Oranssi Pazuzu is a band which clearly engaged in some kind of alien contact with another world from where they got the inspiration to play psychedelic black metal. It may seem like they are from Tampere, Finland, but to be honest, I think their motherland is in some faraway galaxy. They have been on Earth since 2007 and Värähtelija is their fourth long play album. These musicians absolutely found their own niche and are constantly trying to break the genre's, and their own, boundaries. Without any stagnation, ever, since their debut, they are improving their music more and more.

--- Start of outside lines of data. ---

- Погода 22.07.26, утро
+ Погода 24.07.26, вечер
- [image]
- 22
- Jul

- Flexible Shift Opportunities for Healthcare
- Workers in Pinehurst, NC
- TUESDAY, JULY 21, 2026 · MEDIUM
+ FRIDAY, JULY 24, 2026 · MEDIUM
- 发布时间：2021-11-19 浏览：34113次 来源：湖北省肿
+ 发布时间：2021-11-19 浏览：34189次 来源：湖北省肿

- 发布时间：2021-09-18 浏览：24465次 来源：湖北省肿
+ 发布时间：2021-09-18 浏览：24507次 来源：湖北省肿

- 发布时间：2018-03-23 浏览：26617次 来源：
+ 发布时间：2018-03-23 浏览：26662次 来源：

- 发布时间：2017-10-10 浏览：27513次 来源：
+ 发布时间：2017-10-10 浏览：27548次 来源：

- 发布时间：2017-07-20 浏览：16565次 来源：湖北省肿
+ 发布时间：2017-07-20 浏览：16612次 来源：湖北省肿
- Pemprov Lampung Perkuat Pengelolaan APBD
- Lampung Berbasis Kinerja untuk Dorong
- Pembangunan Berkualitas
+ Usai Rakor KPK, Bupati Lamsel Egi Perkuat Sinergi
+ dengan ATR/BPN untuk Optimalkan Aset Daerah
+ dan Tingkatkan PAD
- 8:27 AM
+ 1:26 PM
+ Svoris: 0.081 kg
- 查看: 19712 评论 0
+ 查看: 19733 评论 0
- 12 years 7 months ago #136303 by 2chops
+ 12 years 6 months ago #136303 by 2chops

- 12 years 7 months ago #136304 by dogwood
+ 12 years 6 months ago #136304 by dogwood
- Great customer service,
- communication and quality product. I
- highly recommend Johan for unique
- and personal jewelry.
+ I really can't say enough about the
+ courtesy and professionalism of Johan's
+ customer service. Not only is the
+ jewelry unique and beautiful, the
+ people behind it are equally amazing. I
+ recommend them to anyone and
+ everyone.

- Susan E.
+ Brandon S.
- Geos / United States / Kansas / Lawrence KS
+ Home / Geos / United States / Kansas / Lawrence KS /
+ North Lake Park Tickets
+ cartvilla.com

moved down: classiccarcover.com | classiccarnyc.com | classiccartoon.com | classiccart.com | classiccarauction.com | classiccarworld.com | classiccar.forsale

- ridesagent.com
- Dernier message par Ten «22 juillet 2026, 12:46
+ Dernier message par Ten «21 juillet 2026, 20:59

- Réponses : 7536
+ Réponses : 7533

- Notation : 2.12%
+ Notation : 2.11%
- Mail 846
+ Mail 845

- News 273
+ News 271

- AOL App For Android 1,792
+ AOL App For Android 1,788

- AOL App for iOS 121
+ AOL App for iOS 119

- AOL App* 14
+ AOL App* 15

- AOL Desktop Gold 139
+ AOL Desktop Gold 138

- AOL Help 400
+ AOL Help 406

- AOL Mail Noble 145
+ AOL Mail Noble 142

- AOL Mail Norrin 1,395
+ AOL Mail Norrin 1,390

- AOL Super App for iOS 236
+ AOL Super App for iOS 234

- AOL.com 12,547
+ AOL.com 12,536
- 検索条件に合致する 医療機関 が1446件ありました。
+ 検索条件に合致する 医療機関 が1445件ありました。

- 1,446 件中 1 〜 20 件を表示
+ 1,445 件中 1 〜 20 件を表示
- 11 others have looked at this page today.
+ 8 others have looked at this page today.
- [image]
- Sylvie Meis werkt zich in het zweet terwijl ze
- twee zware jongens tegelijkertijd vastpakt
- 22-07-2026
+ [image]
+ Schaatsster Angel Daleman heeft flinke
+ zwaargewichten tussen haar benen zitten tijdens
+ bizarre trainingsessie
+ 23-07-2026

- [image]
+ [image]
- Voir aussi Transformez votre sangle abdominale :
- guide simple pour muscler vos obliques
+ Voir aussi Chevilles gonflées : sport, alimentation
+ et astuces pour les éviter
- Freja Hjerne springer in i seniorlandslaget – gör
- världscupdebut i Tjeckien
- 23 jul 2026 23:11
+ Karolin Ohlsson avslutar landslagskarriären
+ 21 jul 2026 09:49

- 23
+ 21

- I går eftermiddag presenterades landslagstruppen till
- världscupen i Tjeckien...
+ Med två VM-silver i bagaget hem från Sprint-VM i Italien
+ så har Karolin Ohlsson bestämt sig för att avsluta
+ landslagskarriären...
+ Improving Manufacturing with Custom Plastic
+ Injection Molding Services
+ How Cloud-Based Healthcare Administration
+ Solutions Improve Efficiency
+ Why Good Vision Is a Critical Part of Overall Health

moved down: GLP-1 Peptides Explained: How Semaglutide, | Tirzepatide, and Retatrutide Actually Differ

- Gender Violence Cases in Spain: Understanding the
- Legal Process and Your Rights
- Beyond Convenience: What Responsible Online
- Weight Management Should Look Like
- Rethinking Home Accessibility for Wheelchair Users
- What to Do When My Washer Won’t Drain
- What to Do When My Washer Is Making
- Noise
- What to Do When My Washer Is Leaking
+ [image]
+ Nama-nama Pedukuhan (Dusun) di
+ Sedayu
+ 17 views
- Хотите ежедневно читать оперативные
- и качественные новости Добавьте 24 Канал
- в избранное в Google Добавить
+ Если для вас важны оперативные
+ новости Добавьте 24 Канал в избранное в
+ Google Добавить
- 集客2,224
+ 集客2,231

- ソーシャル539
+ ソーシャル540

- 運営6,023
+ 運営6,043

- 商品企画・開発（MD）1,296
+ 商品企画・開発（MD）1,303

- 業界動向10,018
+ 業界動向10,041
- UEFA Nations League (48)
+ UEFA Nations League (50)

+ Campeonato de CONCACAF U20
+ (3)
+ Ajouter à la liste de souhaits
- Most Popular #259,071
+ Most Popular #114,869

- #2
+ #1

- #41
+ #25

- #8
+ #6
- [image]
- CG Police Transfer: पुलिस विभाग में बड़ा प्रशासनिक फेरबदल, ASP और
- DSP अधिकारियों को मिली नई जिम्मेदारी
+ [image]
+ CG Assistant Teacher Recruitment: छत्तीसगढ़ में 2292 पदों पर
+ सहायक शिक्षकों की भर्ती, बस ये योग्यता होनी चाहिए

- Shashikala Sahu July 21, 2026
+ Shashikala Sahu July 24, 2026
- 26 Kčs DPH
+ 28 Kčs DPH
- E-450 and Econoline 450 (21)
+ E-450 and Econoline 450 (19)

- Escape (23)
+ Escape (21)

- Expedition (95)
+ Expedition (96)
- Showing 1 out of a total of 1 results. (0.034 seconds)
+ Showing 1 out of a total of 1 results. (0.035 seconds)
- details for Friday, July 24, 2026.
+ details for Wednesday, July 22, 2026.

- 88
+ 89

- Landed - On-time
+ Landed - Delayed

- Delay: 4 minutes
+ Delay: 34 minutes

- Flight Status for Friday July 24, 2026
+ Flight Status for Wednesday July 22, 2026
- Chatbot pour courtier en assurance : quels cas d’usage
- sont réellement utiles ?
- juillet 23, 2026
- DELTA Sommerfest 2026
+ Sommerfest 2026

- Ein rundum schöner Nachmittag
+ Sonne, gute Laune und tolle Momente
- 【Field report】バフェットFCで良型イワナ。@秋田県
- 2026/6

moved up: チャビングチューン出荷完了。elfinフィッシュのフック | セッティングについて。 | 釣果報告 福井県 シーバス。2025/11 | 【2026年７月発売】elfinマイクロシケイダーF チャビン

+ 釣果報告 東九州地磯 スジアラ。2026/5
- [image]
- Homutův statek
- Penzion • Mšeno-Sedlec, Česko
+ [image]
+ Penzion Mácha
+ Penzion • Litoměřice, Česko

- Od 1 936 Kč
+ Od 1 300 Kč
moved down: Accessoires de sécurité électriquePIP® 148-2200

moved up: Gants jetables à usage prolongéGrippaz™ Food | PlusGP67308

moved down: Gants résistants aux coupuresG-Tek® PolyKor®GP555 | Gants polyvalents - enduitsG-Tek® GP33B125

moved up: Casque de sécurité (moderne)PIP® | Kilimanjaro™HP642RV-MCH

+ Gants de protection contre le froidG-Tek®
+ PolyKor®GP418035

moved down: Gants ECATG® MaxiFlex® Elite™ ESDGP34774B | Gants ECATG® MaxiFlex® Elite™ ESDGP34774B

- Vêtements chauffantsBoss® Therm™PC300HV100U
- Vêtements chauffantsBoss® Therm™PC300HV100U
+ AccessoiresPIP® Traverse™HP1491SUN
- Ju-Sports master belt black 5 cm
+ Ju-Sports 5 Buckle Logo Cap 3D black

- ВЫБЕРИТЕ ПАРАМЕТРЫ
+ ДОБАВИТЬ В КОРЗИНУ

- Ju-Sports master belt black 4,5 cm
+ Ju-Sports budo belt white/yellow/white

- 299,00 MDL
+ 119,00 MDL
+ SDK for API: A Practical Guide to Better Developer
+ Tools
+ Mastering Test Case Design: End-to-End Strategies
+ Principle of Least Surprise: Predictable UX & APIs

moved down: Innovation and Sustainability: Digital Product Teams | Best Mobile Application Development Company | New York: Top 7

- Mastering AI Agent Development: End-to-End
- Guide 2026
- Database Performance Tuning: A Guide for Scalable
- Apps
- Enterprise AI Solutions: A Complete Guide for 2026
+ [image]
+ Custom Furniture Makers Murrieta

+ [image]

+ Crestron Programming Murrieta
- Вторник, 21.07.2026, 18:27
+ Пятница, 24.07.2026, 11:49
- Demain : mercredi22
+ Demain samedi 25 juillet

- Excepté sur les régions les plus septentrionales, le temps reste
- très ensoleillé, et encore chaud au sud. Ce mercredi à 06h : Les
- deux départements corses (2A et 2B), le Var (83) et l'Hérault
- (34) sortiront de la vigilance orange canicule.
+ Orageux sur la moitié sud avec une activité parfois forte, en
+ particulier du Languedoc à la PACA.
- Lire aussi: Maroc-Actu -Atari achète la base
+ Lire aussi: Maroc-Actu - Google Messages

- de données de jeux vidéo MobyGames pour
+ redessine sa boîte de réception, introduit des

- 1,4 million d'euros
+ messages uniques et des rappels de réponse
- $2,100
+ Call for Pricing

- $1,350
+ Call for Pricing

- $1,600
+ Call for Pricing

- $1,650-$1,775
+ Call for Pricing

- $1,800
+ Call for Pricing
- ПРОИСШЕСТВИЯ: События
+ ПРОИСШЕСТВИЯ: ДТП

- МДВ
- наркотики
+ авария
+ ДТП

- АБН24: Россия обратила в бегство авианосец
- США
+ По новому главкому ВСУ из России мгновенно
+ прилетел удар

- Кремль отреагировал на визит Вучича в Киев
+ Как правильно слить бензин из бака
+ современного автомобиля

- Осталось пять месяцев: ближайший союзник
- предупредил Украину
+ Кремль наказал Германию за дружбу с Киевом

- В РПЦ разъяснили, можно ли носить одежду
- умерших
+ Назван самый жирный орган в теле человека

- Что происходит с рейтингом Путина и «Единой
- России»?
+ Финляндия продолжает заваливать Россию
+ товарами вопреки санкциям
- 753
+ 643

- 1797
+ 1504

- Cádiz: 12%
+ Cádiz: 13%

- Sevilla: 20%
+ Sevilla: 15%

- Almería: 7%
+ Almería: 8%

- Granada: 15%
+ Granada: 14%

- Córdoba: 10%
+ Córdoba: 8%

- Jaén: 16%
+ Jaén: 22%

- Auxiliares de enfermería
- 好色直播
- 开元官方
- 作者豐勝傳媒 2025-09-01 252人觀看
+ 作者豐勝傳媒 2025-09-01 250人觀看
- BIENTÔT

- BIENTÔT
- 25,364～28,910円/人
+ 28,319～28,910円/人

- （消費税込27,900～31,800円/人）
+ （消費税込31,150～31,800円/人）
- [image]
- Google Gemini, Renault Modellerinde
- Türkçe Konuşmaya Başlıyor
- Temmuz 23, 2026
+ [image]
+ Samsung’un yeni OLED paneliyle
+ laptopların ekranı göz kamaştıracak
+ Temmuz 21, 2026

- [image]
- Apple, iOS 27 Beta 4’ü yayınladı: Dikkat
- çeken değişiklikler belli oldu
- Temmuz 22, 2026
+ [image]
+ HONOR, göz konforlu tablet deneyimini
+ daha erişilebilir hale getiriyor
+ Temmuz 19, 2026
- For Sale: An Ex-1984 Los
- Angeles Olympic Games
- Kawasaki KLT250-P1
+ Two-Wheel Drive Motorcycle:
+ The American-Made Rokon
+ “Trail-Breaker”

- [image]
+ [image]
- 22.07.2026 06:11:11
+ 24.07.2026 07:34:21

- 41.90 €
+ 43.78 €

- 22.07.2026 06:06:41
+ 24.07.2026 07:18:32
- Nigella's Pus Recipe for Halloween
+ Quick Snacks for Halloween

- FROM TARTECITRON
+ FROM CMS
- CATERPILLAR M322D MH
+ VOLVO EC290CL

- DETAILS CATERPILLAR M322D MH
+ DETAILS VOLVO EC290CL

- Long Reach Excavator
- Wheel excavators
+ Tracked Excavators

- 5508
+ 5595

Värahtelijä is reaching far into other dimensions and spaces. With every note on this album they are trying to send you into outer space. And they're doing it with success. The new Oranssi Pazuzu album is a juggernaut of a spaceship which will take you on a mind-expanding cruise through galaxies, nebulas, abysses, wormholes and across mystical dimensions. Stunned by the view, you'll probably forget to buckle yourself up. This interstellar journey puts you in a trancelike reverie for an hour on which you might get sensations of absentness and helplessness. The Oranssi crew is specialized in these kind of trips and they won't try to bring you back anytime soon. Eventually you will return to Earth, but will have a strong desire to do it again...and again...and again...
Värähtelija means "oscillator" in Finnish. I think this is the best word to sum up this album. Regular, deep signals made by a perfect rhythm section upon which other instruments lay layers and layers of these cosmic harmonies. When you press play you can't simply just stop it because you're are just a passenger and these magnificent musicians are the pilots. So the best thing to do is just to give in and let them take you on the ride.
It is really hard do describe what Värähtelijä offers, so I'm sorry for a bit chaotic and disorganized review but it's kind of hard to write when you're traveling through galaxies in warp speed. If you ever wanted to be an astronaut, or you just want to visit the great void that surrounds us and don't have the money for your own private spaceship fortunately here is SS Värähtelijä and it welcomes you aboard!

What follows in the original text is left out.